Bilgi Kitabı, 5. Fasikül

Bilgi Kitabı, 5. Fasikül

1984 Beşinci Ay

KARDEŞLERİMİZE MERHABALAR

Dostlarımız,

Din Kitaplarınızdan tutunuz da bütün masallar, bulundukları ortamın koşullarına göre hazırlanmış birer mesajdır ve hepsi birer hakikati aksettirmektedir. Mitoloji ve toplum, kahramanları bulundukları ortamın olağanüstü hadiselerini dile getirirler.

Cennet, Cehennem, Âdem ile Havva, gökler, yerler, ejderler, devler, cinler, periler, melekler ve Şeytanlar, o devirleri görmüş ve yaşamış insanların hayal gücü olarak düşünülemez. Zira olmayan birşeyi asla düşünemezsiniz. Bir hikâye yazacaksanız, o sizin daha önce yaşadığınız, fakat o ana kadar hatırlayamadığınız bir maceranın kırıntılarının, şuurüstüne çıkarak kâğıda dökülüşünden başka birşey değildir.

Dünyanın geçirdiği evrimsel dönemlerden beri, sizin şuur Kodunuz, tüm hadiseleri takip etmektedir. Sadece bilinçüstüne çıkan hadiseler kâğıda aktarılır. Bunlar; roman, hikâye, macera olarak arşivlerde kalır. Şiirin daha değişik bir yönü vardır. Burada metapsişik etkenler rol oynar.

İnsanoğlu asırlar boyu ilmî, felsefî, psikolojik roman, hikâye türü birçok eserler vermiştir. Bunların mevzuları birbirine benzemez. Hep ayrı ayrıdır. Bunun sebebi de, her yazarın yaşadığı dönemlerin ayrı ayrı oluşundan ve özel yaşamlarından kaynaklandığındandır.

Dikkat edilirse, tüm din kitaplarındaki ortak yanlar, hiçbir zaman değişmez. Bu da bütün din kitaplarının aynı kanaldan, aynı kaynaktan verildiğinin değişmez ispatıdır. “Bütün bu çabalar niyedir?” diye acaba bir an düşündünüz mü? Rabbimiz size kendini ispata mı çalışıyor? Yoksa, sizin mi kendinizi ispat etmenizi istiyor? O, zaten KÂDİR-İ MUTLAK'tır, HEP'tir ve TEK'tir, ispata lüzum yoktur. O halde sizin kendinizi O'na ispatınız kalıyor ki, bu da kolay birşey olmasa gerek.

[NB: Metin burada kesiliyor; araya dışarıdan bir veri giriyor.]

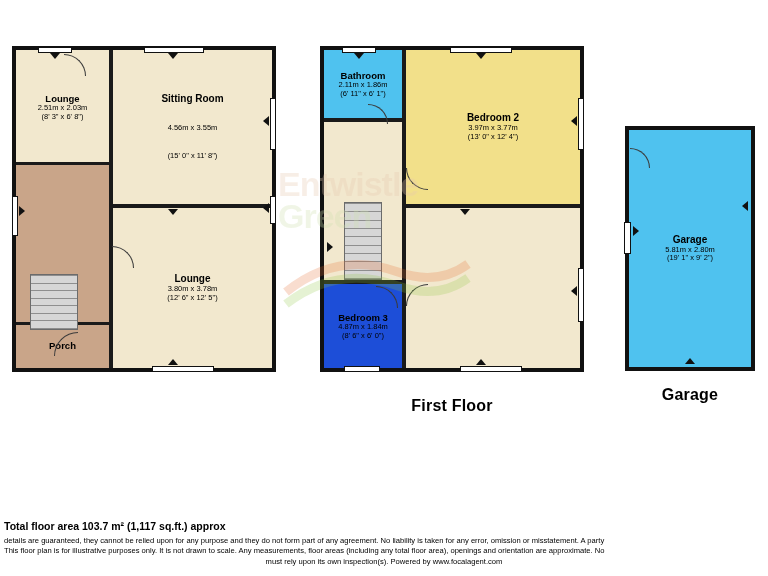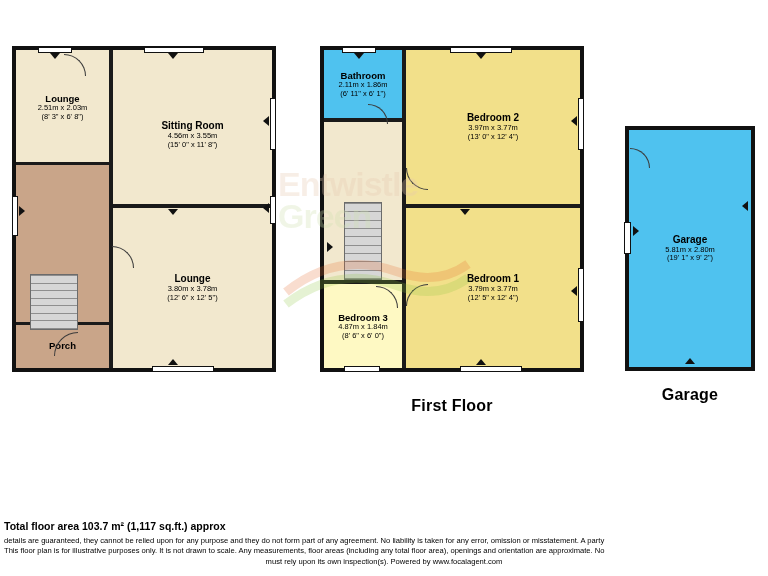--- a/index.html
+++ b/index.html
@@ -157,21 +157,21 @@
   <div class="floor" style="left:12px; top:46px; width:270px; height:330px;">
 
     <div class="outline" style="left:0; top:0; width:264px; height:326px; background:#f2e8ce;"></div>
 
     <div class="room" style="left:4px; top:4px; width:93px; height:114px; background:#f2e8ce;">
       <div class="rname">Lounge</div>
       <div class="rdim">2.51m x 2.03m</div>
       <div class="rdim2">(8' 3" x 6' 8")</div>
     </div>
 
-    <div class="room lbl-big" style="left:101px; top:12px; width:159px; height:154px; background:#f2e8ce;">
+    <div class="room lbl-big" style="left:101px; top:4px; width:159px; height:154px; background:#f2e8ce;gap:19px;">
       <div class="rname">Sitting Room</div>
       <div class="rdim">4.56m x 3.55m</div>
       <div class="rdim2">(15' 0" x 11' 8")</div>
     </div>
 
     <div class="room" style="left:4px; top:118px; width:93px; height:160px; background:#c9a589;">
       <div class="rname" style="margin-top:92px;">Hall</div>
     </div>
 
     <div class="room" style="left:4px; top:278px; width:93px; height:44px; background:#c9a589;">
@@ -231,31 +231,26 @@
       <div class="rdim2">(6' 11" x 6' 1")</div>
     </div>
 
     <div class="room lbl-big" style="left:86px; top:4px; width:174px; height:154px; background:#f2e08a;">
       <div class="rname">Bedroom 2</div>
       <div class="rdim">3.97m x 3.77m</div>
       <div class="rdim2">(13' 0" x 12' 4")</div>
     </div>
 
 
-    <div class="room" style="left:4px; top:238px; width:78px; height:84px; background:#fef9c3;">
+    <div class="room" style="left:4px; top:238px; width:78px; height:84px; background:#1d4ed8;">
       <div class="rname">Bedroom 3</div>
       <div class="rdim">4.87m x 1.84m</div>
       <div class="rdim2">(8' 6" x 6' 0")</div>
     </div>
 
-    <div class="room lbl-big" style="left:86px; top:162px; width:174px; height:160px; background:#f2e08a;">
-      <div class="rname">Bedroom 1</div>
-      <div class="rdim">3.79m x 3.77m</div>
-      <div class="rdim2">(12' 5" x 12' 4")</div>
-    </div>
 
     <div class="wall" style="left:4px; top:72px; width:78px; height:4px;"></div>
     <div class="wall" style="left:4px; top:234px; width:78px; height:4px;"></div>
     <div class="wall" style="left:82px; top:4px; width:4px; height:318px;"></div>
     <div class="wall" style="left:86px; top:158px; width:174px; height:4px;"></div>
 
     <div class="stairs" style="left:24px; top:156px; width:38px; height:78px;">
       <i></i>
         <i></i>
         <i></i>

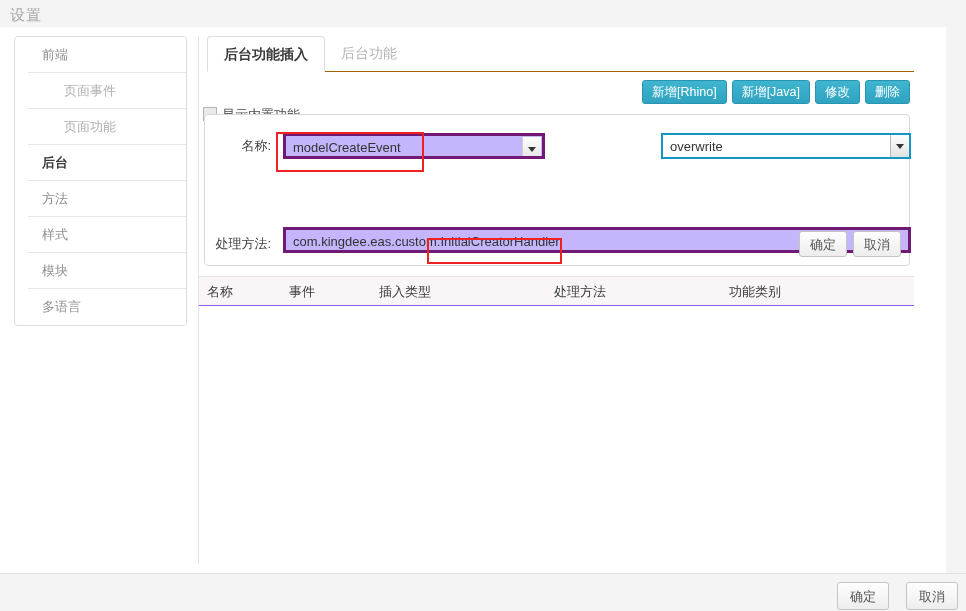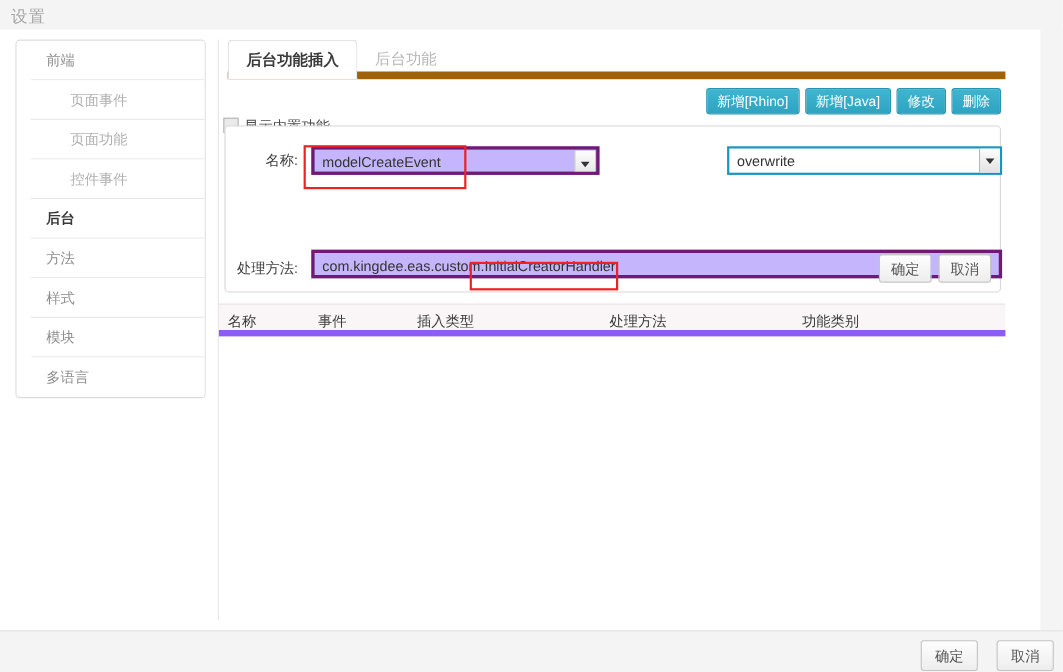--- a/index.html
+++ b/index.html
@@ -78,21 +78,21 @@
     background: #fff;
     border-left: 1px solid #e4e4e4;
     box-sizing: border-box;
   }
   .tabs {
     position: absolute;
     left: 8px;
     top: 0;
     width: 707px;
     height: 36px;
-    border-bottom: 7px solid #a16207;
+    border-bottom: 1px solid #a16207;
     box-sizing: border-box;
   }
   .tab {
     position: relative;
     float: left;
     height: 36px;
     line-height: 35px;
     padding: 0 16px;
     font-size: 14px;
     color: #b5b5b5;
@@ -243,21 +243,21 @@
 
   
   .table-head {
     position: absolute;
     left: 0;
     top: 240px;
     width: 715px;
     height: 30px;
     background: #faf6f8;
     border-top: 1px solid #e9e3e6;
-    border-bottom: 6px solid #8b5cf6;
+    border-bottom: 1px solid #8b5cf6;
     box-sizing: border-box;
   }
   .th {
     position: absolute;
     top: 0;
     line-height: 29px;
     font-size: 13px;
     color: #3b3b3b;
   }
   .table-body {
@@ -292,21 +292,20 @@
 <body>
 
 <div class="page-title">设置</div>
 
 <div class="content-area">
 
   <div class="sidebar">
     <div class="side-item">前端</div>
     <div class="side-item child">页面事件</div>
     <div class="side-item child">页面功能</div>
-    <div class="side-item child">控件事件</div>
     <div class="side-item active">后台</div>
     <div class="side-item">方法</div>
     <div class="side-item">样式</div>
     <div class="side-item">模块</div>
     <div class="side-item">多语言</div>
   </div>
 
   <div class="main-panel">
 
     <div class="tabs">

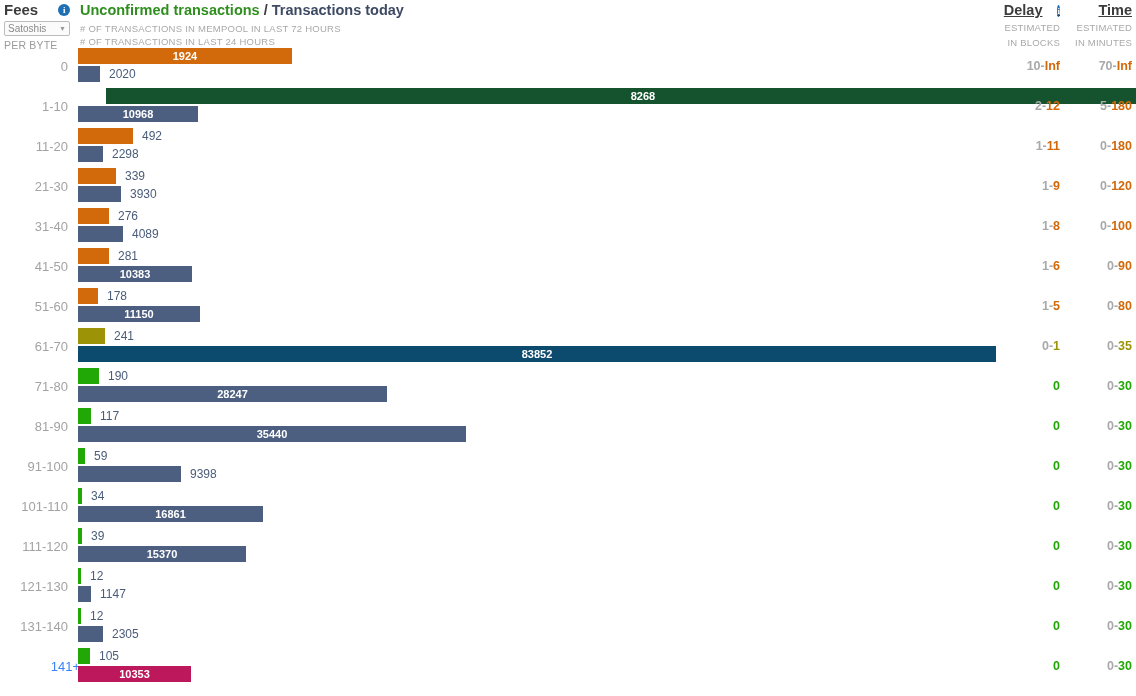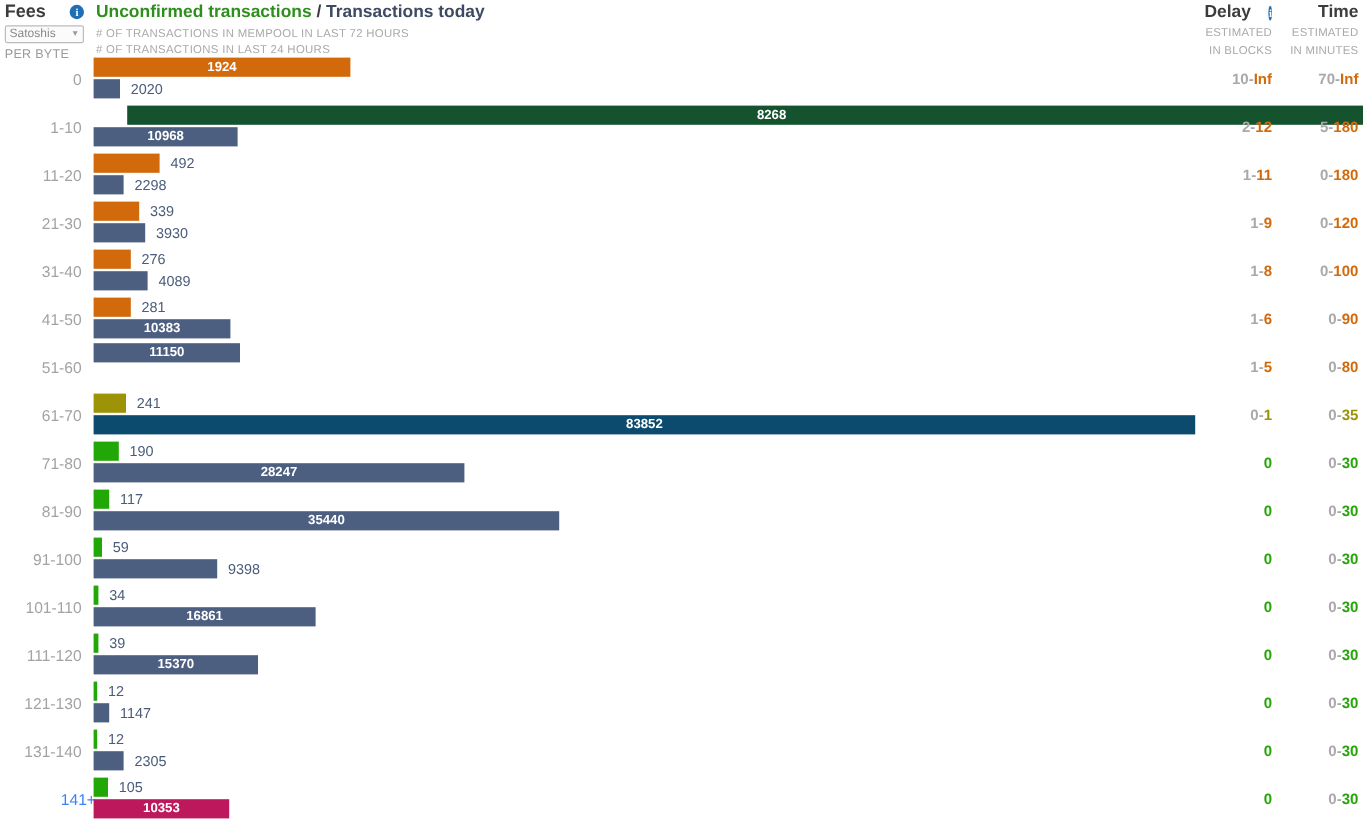--- a/index.html
+++ b/index.html
@@ -49,20 +49,21 @@
     margin-top:3px;white-space:nowrap;
   }
   .legend-line.second{margin-top:0px;}
 
   .hdr-delay{position:absolute;left:1004px;top:2px;width:56px;text-align:right;}
   .hdr-time{position:absolute;left:1066px;top:2px;width:66px;text-align:right;}
   .hdr-col-title{
     font-size:14.5px;font-weight:bold;color:#3c3c3c;line-height:17px;
     display:flex;align-items:center;justify-content:flex-end;gap:15px;
     white-space:nowrap;
+    text-decoration:underline;
   }
   .hdr-col-sub{
     font-size:9.5px;color:#a9a9a9;letter-spacing:.2px;line-height:12px;
     margin-top:3px;white-space:nowrap;
   }
 
   
   .rows{position:absolute;left:0;top:46px;width:1136px;}
   .row{position:relative;height:40px;}
 
@@ -267,20 +268,24 @@
         <div class="col-delay">
           <div><span class="rng-lo">1</span><span class="rng-dash">-</span><span style="color: rgb(210, 105, 10);">6</span></div>
         </div>
         <div class="col-time">
           <div><span class="rng-lo">0</span><span class="rng-dash">-</span><span style="color: rgb(210, 105, 10);">90</span></div>
         </div>
       </div>
       <div class="row">
         <div class="row-label">51-60</div>
         <div class="bars">
+          <div class="barline top">
+            <div class="bar" style="width: 20px; background: rgb(210, 105, 10);"></div>
+            <span class="bar-outlabel" style="left: 20px;">178</span>
+          </div>
           <div class="barline bot">
             <div class="bar" style="width: 122px; background: rgb(76, 95, 128);">
               <span class="bar-inlabel">11150</span>
             </div>
           </div>
         </div>
         <div class="col-delay">
           <div><span class="rng-lo">1</span><span class="rng-dash">-</span><span style="color: rgb(210, 105, 10);">5</span></div>
         </div>
         <div class="col-time">
@@ -387,21 +392,21 @@
         </div>
       </div>
       <div class="row">
         <div class="row-label">111-120</div>
         <div class="bars">
           <div class="barline top">
             <div class="bar" style="width: 4px; background: rgb(34, 168, 6);"></div>
             <span class="bar-outlabel" style="left: 4px;">39</span>
           </div>
           <div class="barline bot">
-            <div class="bar" style="width: 137px; background: rgb(76, 95, 128);">
+            <div class="bar" style="width: 168px; background: rgb(76, 95, 128);">
               <span class="bar-inlabel">15370</span>
             </div>
           </div>
         </div>
         <div class="col-delay">
           <div><span style="color: rgb(34, 168, 6);">0</span></div>
         </div>
         <div class="col-time">
           <div><span class="rng-lo">0</span><span class="rng-dash">-</span><span style="color: rgb(34, 168, 6);">30</span></div>
         </div>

Bütünlenen inancınız Tanrı bilinci ile birleştiği an, hakikat perdesini indirirsiniz. İşte o zaman karşınıza en yüksek frekans olan sevgi, sanat, aşk kodu çıkar. Bunun bilinci ise, sizi evrensel bağların dışına, uzay koduna bağlar. Ancak âlimler, bilgeler, sanatkârlar, bizlerle direkt irtibata geçebilirler. Onları biz çağırmayız, onlar kendilerini yaratarak, arıtarak düşünce zincirleri ile bizlere gelirler. Bizler ile temas sanıldığı kadar kolay değildir.

Burada şunu da aktarmak isteriz. Bizleri görmeyen dostlarımız, hissettikleri veya şahit oldukları bazı hadiselerin tesiri ile bizleri, cin, peri masallarında muhayyilelerinin de eşliğinde uzun uzun anlatmışlardır. Fakat bizlerden korkarak bu hadiseleri araştırma yönüne gitmemişlerdir.[1]